Surely when the Minister's policy on Christmas Eve was such as to draw a statement of that kind from that Dublin newspaper, which has some concern for its reputation in commenting on public matters, the Minister must understand the position in which the country as a whole is placed. It is degrading to the position of the Government and its prestige that it should now come into the House for the purpose of implementing, to some extent, that agreement, without any explanation, good, bad or indifferent, as to the reasons that brought them to make this agreement, and the effect which this agreement is going to have on the country. The House is entitled to an explanation.
In the matter of price, too, I think there is a point to which the Minister should direct his attention.
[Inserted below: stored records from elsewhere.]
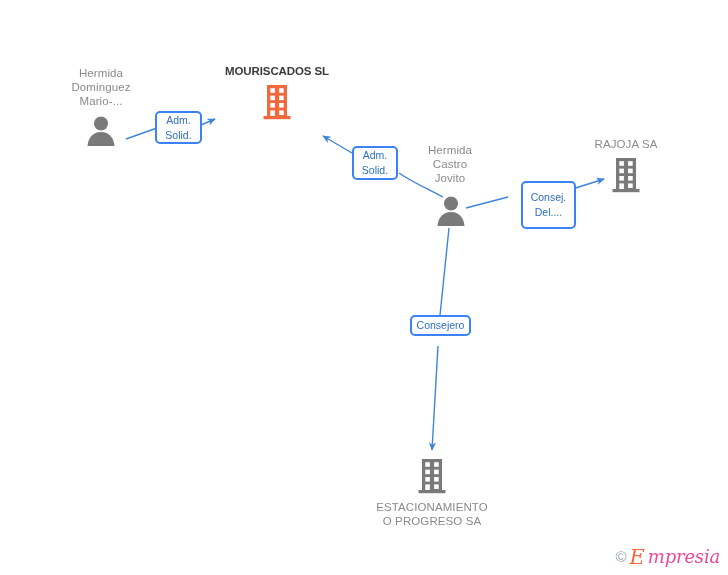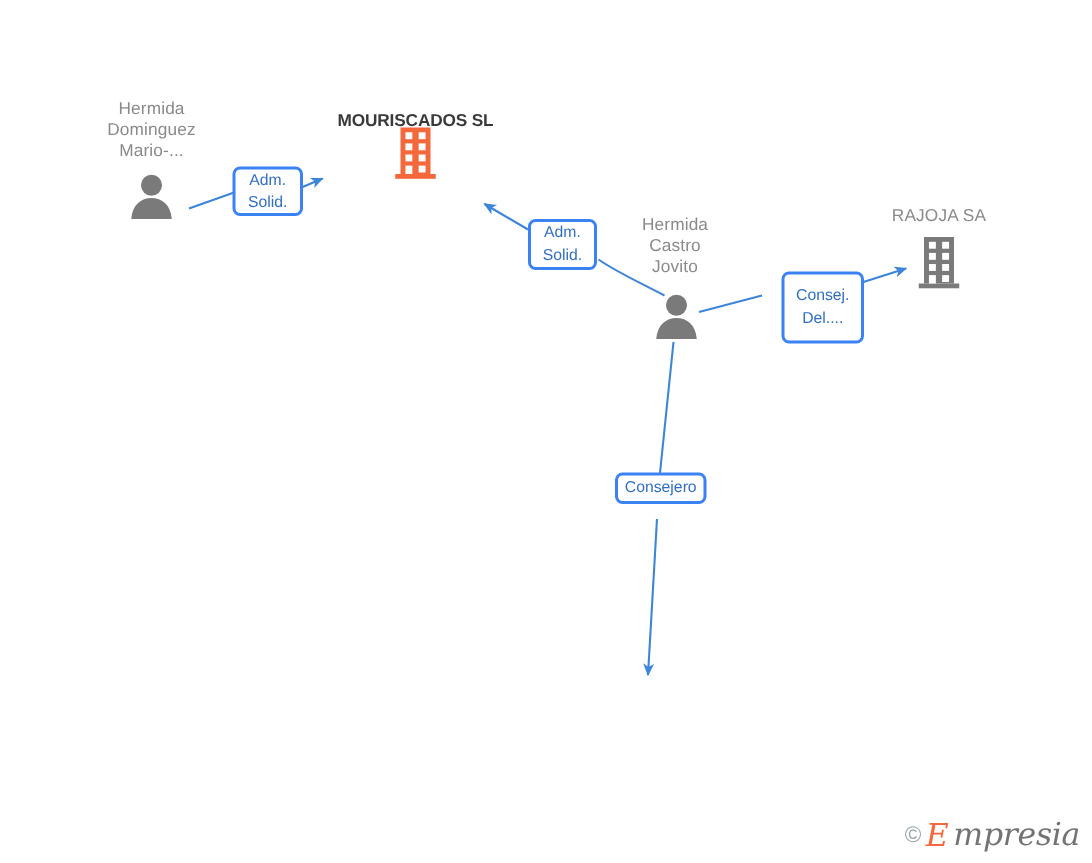"MOURISCADOS SL" div.node-label { top: 10px -> 0 }
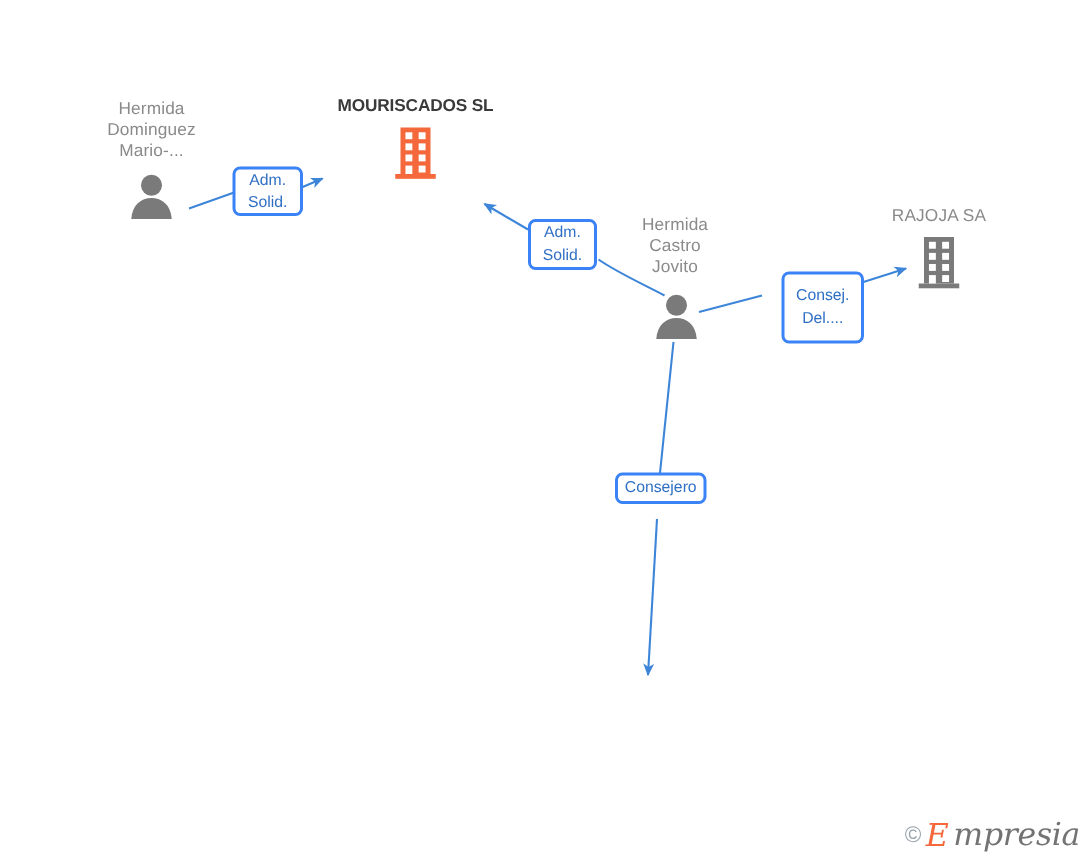"ESTACIONAMIENTO" div.node { html: none -> <div> <div> <svg> <rect></rect> <rect></rect> <rect></rect> <rect></rect> <rect></rect> <rect></rect> <rect></rect> <rect></rect> <rect></rect> <rect></rect> </svg> </div> <div>ESTACIONAMIENTO O PROGRESO SA</div> </div> }
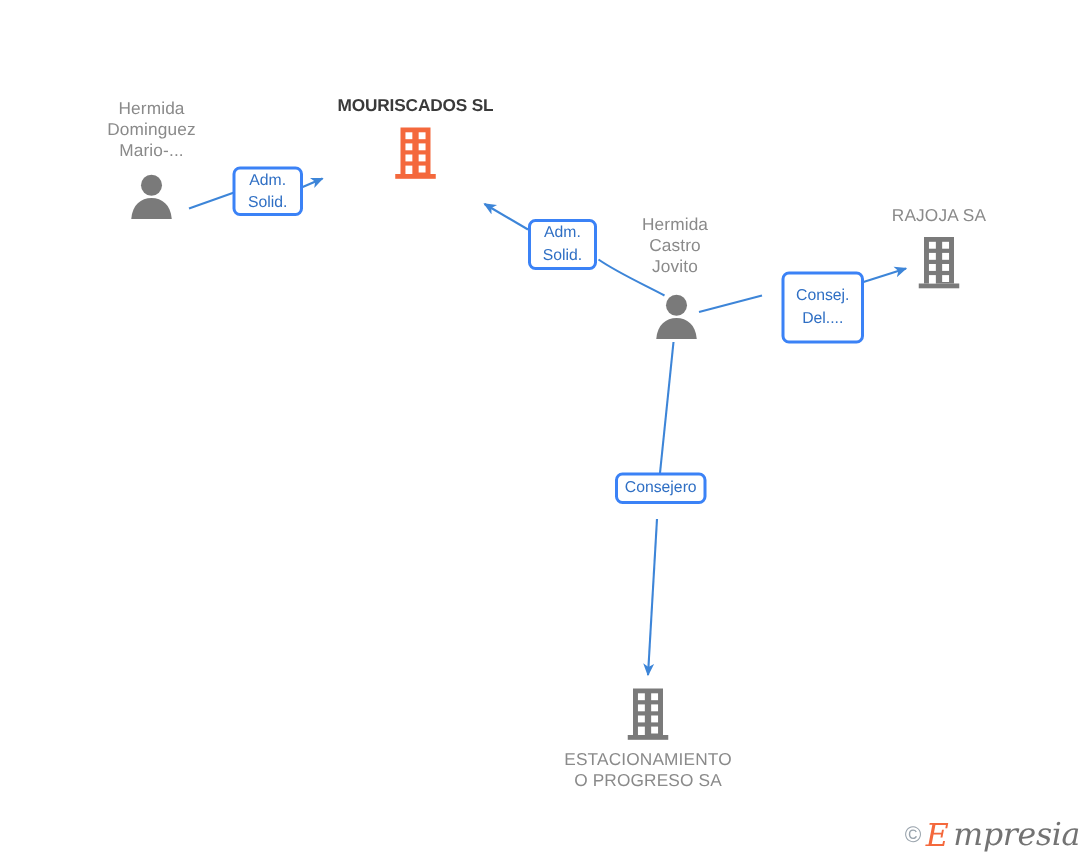"mpresia" #watermark .wm-rest { color: #737373 -> #ec4899; font-size: 21px -> 18px }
If the Minister takes his own trade statistics as to the amount of coal brought in in February and March—the only months for which we have any information from him as yet—he will see that the prices of coal tend to rise. There is rather an interesting point on the other side that, if you take the British figures for imports of coal into this country and the value per ton of these imports, the coal they are sending here, according to the British figures, has fallen in value per month per ton. It would bear out the complaint that is being made by some of the people that have made complaints in the matter that an inferior class of coal is coming in here. It would be interesting to know how his statisticians place the price on the coal which they pay at the port if a different tendency is shown by the figures quoted with regard to prices and the figures quoted in the British returns. However, the Minister will surely not tell the House that it need not know any more about this agreement than what he has told them here to-night.